I don't want to sing. That's why I took glee club in the first place.
We're gonna look like idiots in front of the whole school...(Gestures.) Not to mention our parents. What are we gonna do?
(Randy is leaning back against the lockers with his arms crossed.)
Well, for one thing, we're not gonna mention it to our parents. Deal?
(In glee club.)
It's now or never, Arnold.
Aw, what the heck...was I a stout-hearted man? Or a craven coward.
Yes, Kevin? (Smiles.)
We've been...(nods)..thinking this whole thing over. And...see...we don't really wanna be in the Spring Sing. It's just that...(gestures)...we're not any good. So...maybe we shouldn't do it.

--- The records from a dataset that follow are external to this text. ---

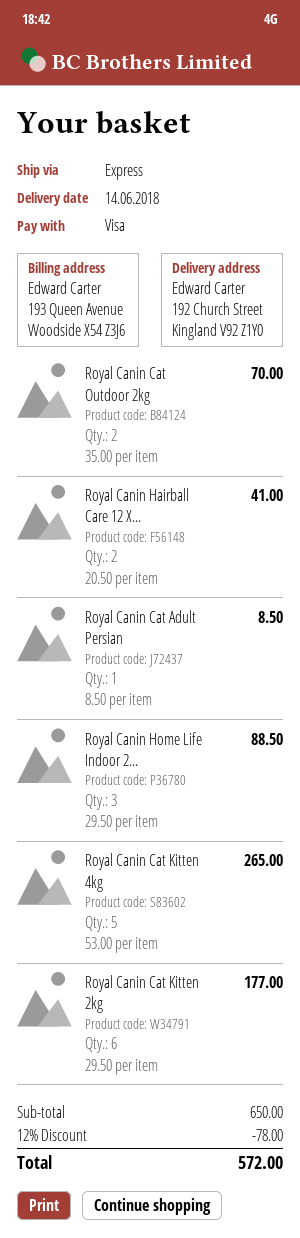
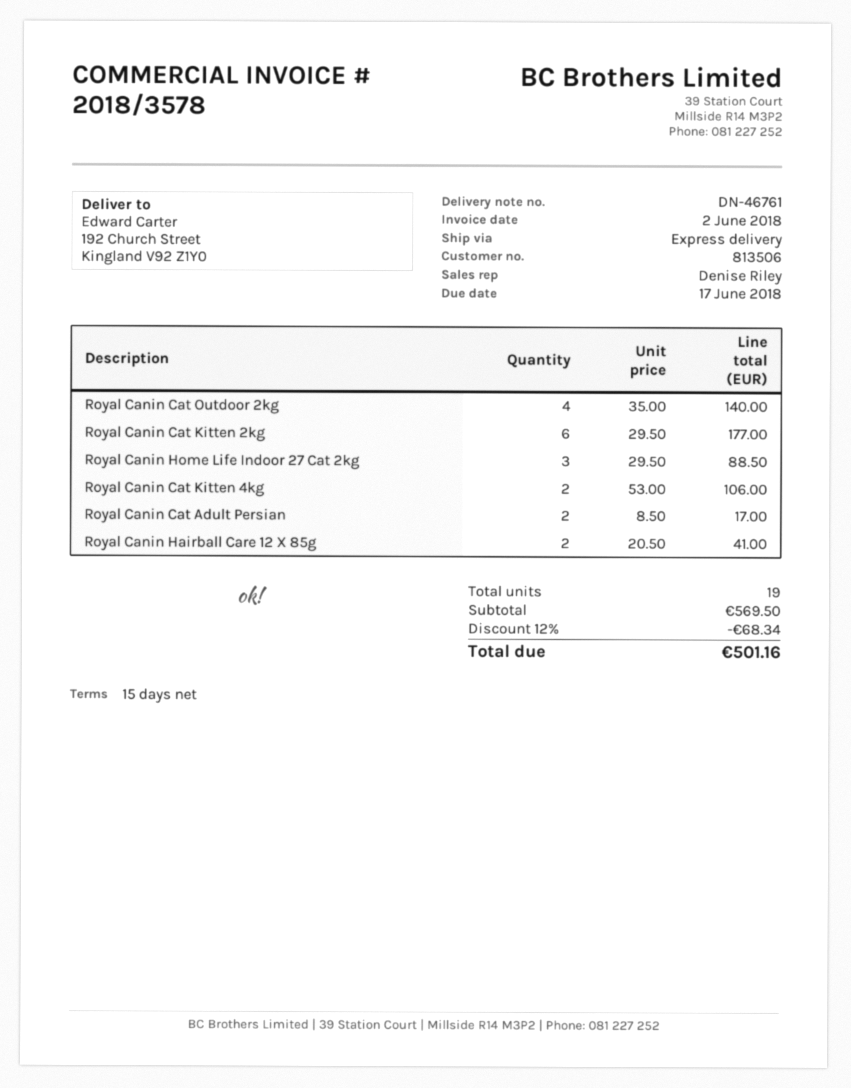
Royal Canin Cat Outdoor 2kg: 2 x 35.00 = 70.00 -> 4 x 35.00 = 140.00
Royal Canin Cat Adult Persian: 1 x 8.50 = 8.50 -> 2 x 8.50 = 17.00
Royal Canin Cat Kitten 4kg: 5 x 53.00 = 265.00 -> 2 x 53.00 = 106.00
subtotal: 650.00 -> 569.50
discount: 12% = 78.00 -> 12% = 68.34
total: 572.00 -> 501.16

There. Difficult, of course, but best for everyone concerned.
You...really feel this way? (Nods.) All of you?
(The guys nod and say "uh-huh".)
I see. Well...I had no idea...
And there ya had it. We'd finally gotten through to her. Miss Haycock was coming to her senses. She was going to see reason. She was going...
(She frowns heavily and turns away.)
To cry...Needless to say, we handled it with a certain maturity.
Well, what you do that for, Arnold? (Frowns.)
Me? (Gestures.) You told me to!
Way to go, Kev. (Frowns.)
I can't believe you did that.
You were supposed to talk to her. (Frowns.) Not make her cry.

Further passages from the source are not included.